Take each line from the material below that includes the string "items" and copy it.
** Extracted records follows **
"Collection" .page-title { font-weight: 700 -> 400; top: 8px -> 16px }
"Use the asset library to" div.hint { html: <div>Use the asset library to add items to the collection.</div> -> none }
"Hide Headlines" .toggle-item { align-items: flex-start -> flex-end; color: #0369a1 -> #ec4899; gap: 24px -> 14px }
** End of Extracted records **
** Extracted records follows **
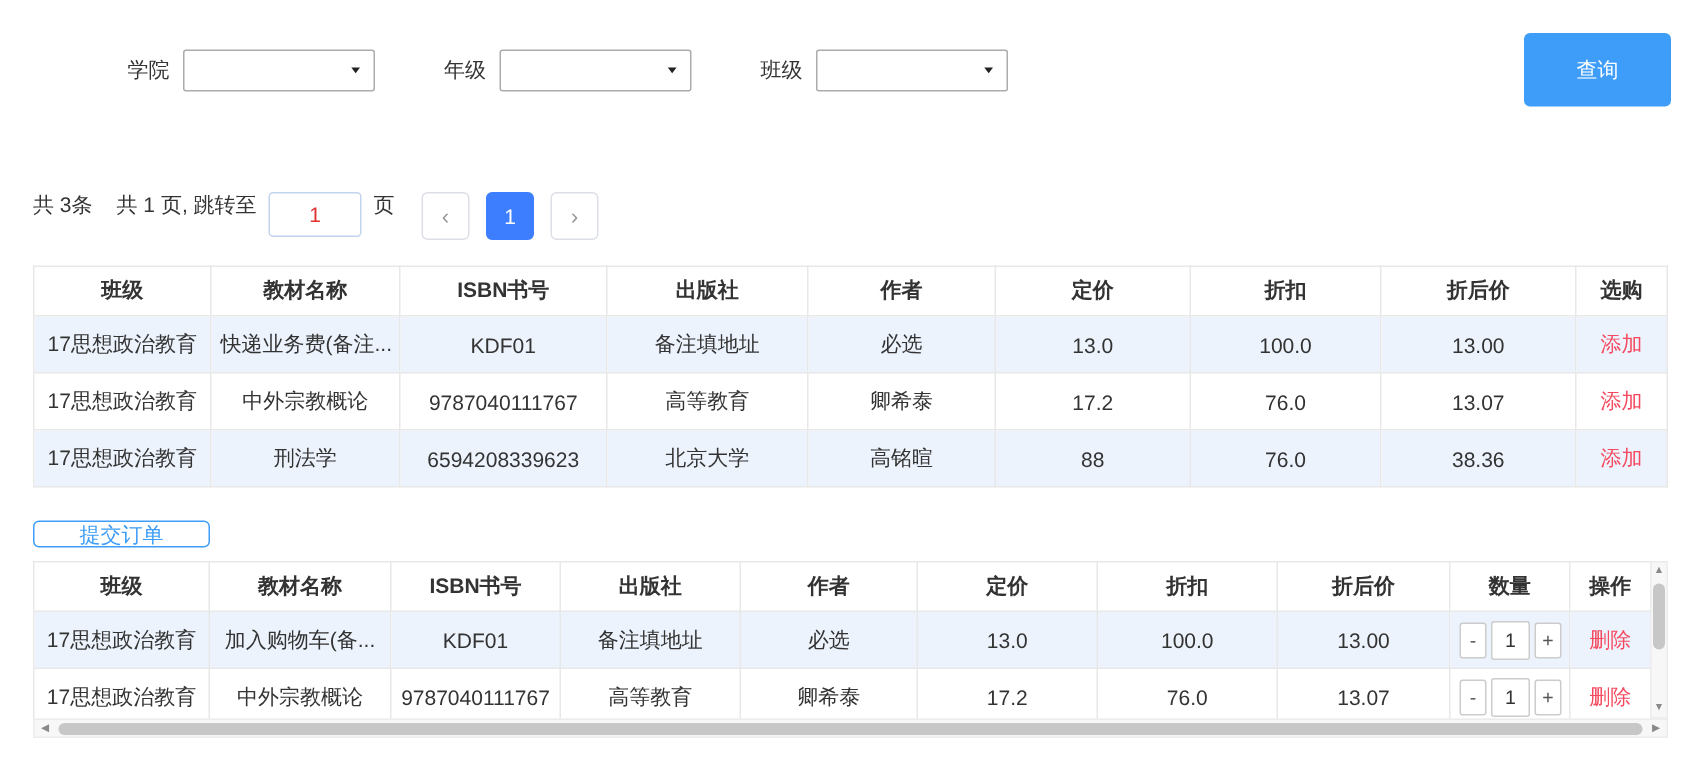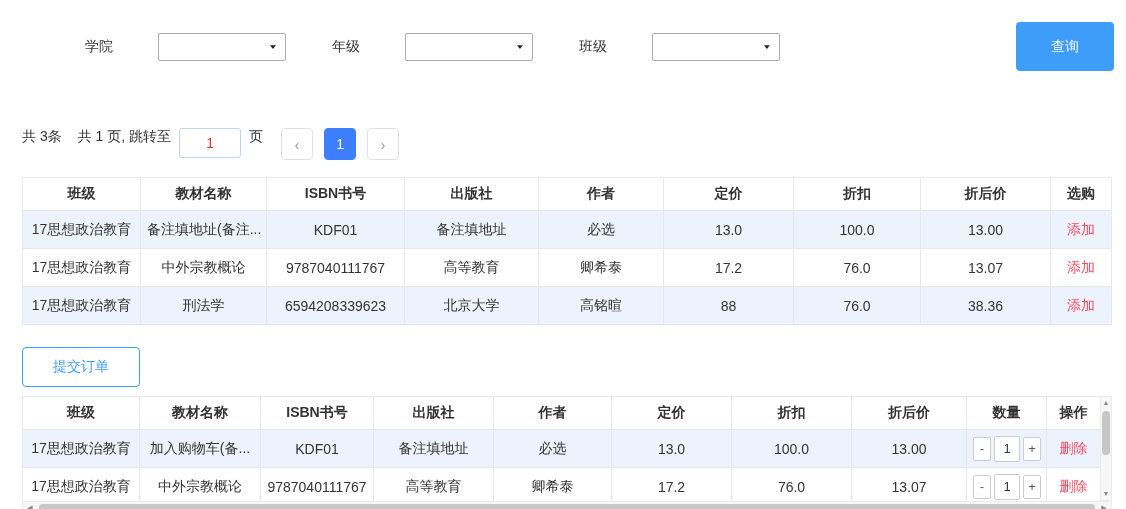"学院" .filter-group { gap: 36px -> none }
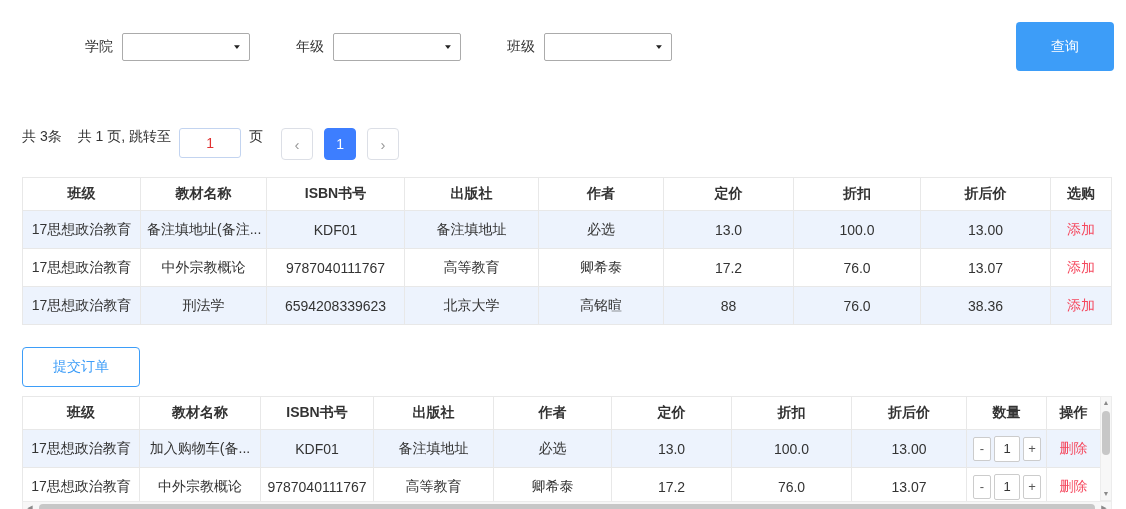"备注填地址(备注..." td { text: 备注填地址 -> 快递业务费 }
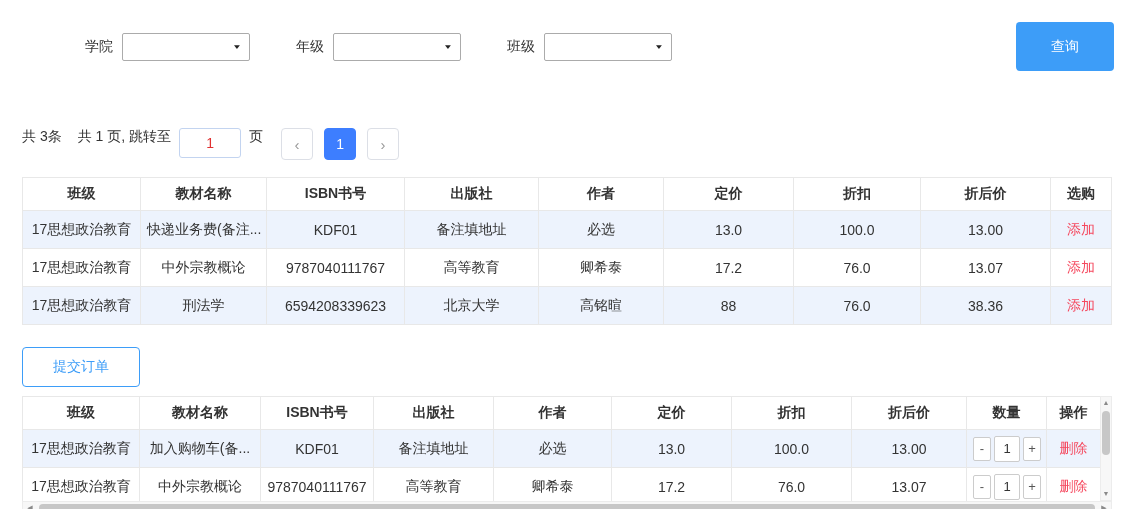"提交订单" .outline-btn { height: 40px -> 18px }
** End of Extracted records **
Written solution —
"Use the asset library to" div.hint { html: <div>Use the asset library to add items to the collection.</div> -> none }
"Hide Headlines" .toggle-item { align-items: flex-start -> flex-end; color: #0369a1 -> #ec4899; gap: 24px -> 14px }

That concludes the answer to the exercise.